Мы пошли прямо, не переваривая это слово, а подчиняясь ему сразу же и беспрекословно.
- Направо.
И мы повернули. Вот что означала сила одного над другим. И потом, сколько я ни старался, я не мог вспомнить, какая краска лежала на стенах тех коридоров - был это цвет неба или цвет травы или цвет осеннего поля. На всем лежал один цвет - страха, однообразный и липкий, нудный и леденящий.
Капитан был похож на июльскую маковку: туловище тонкое, лицо круглое, а зеленая фуражка как будто мала и томно прилеплена к макушке. Рукой он поглаживал щеку.
- Зачем вы переходили границу?
На полу у моих ног лежит солнечный луч. И, не решаясь взобраться на ботинок, ползает синяя мясная муха. В открытое окно доносится запах станции. Паровозный дым, перегретое машинное масло, смола, перемешиваясь, образуют какой-то одуряющий запах, от которого рождаются тоска и сонливость и жалость к самому себе. Товарный полязгивает. В солнечном луче крутится пыль.
- Когда? — удивленно спрашиваю я. Мне хочется крикнуть, что это я виноват во всем, я завез сюда Вильку.
- А вы не знаете когда? Ночью. — У Маковки лицо еще зеленей, чем фуражка, может быть так падает свет. — Вчера ночью туда перешли, а сегодня вернулись. Зачем?
- Мы? Вы что?
- Не мыкать. Говорите правду, — и, перекладывая с места на место финский нож, сульфидин, железнодорожный универсальный ключ, всасывая воздух в больной зуб, Маковка бросает на Вильку злые, раздраженные взгляды. — Где вы были ночью?
Вилька скребет ногтем по столу, на одной ножке которого фиолетовый подтек, напоминающий подвешенную за хвост крысу. Вилька молчит, потому что его оскорбили в этой пустой комнате, обыскали, заставили снять гимнастерку, ощупали всего. Он такой. Теперь будет молчать, если ему не поверили.

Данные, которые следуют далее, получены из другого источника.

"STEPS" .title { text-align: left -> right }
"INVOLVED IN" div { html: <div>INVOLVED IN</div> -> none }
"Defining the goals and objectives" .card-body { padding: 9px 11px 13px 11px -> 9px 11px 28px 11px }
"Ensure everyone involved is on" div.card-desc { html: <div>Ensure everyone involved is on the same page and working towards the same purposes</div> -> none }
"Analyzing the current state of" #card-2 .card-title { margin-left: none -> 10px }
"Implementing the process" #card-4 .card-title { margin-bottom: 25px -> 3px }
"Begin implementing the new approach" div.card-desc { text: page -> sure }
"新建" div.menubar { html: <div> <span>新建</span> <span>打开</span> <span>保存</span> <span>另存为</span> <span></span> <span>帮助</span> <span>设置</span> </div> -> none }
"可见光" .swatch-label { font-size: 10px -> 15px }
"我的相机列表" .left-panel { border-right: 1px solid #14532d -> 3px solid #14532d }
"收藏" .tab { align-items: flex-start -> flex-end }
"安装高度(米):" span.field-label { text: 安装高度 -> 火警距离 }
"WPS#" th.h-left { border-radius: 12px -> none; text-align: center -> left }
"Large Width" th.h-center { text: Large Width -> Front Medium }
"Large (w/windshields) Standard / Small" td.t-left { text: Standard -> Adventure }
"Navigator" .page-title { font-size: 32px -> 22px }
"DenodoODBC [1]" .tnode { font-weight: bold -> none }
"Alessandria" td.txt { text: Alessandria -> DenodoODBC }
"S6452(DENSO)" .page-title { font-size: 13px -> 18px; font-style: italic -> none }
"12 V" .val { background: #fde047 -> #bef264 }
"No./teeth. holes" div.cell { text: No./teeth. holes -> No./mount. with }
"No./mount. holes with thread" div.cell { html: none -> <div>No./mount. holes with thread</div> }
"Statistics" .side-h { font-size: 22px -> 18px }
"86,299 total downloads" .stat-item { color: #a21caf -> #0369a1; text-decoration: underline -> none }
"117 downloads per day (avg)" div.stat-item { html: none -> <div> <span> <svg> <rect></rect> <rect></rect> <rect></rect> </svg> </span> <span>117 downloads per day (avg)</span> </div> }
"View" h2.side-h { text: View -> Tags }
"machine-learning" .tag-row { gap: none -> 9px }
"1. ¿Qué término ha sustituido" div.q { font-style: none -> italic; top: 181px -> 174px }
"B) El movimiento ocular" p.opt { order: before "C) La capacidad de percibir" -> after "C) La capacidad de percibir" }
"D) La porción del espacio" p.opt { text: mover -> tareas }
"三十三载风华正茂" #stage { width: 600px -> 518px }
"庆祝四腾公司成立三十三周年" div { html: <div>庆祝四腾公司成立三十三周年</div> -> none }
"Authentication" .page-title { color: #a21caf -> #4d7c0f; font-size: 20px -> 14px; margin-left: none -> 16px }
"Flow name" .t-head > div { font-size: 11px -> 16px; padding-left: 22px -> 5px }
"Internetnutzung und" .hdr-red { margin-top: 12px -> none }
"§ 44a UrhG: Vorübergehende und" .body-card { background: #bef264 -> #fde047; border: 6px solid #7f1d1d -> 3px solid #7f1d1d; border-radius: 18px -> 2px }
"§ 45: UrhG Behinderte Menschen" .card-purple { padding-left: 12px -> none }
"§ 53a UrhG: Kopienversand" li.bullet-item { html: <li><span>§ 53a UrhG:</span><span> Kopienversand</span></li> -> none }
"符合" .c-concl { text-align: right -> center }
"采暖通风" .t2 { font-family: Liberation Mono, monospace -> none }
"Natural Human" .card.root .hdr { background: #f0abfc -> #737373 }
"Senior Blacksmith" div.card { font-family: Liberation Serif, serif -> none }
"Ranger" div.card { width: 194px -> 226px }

Мой пиджак тоже распорот, и на столе, россыпью, больше всего красных тридцаток, лежат наши пятьсот рублей.
- И финка, и ключ. Хороши! — И вдруг Маковка чихнул.
Вилька вздрогнул.
- Ночью? — Я наваливаюсь на стол. — Да мы ночевали на станции.
- Нет, вы ушли в сторону границы, а теперь едете во Львов, — наклонив голову набок, Маковка греет ладонью щеку.
Наконец, чуть повернувшись, почти выворачивая глаза, так, чтобы не заметил Маковка, я смотрю на Вильку. У него чуть перекошены губы, какое-то подобие усмешки, серые пятна на щеках и узкий, в одну точку взгляд.
- Не скребите, — опять сказал ему Маковка. — Финка зачем? Ключ? Порошки откуда? Что это за порошки?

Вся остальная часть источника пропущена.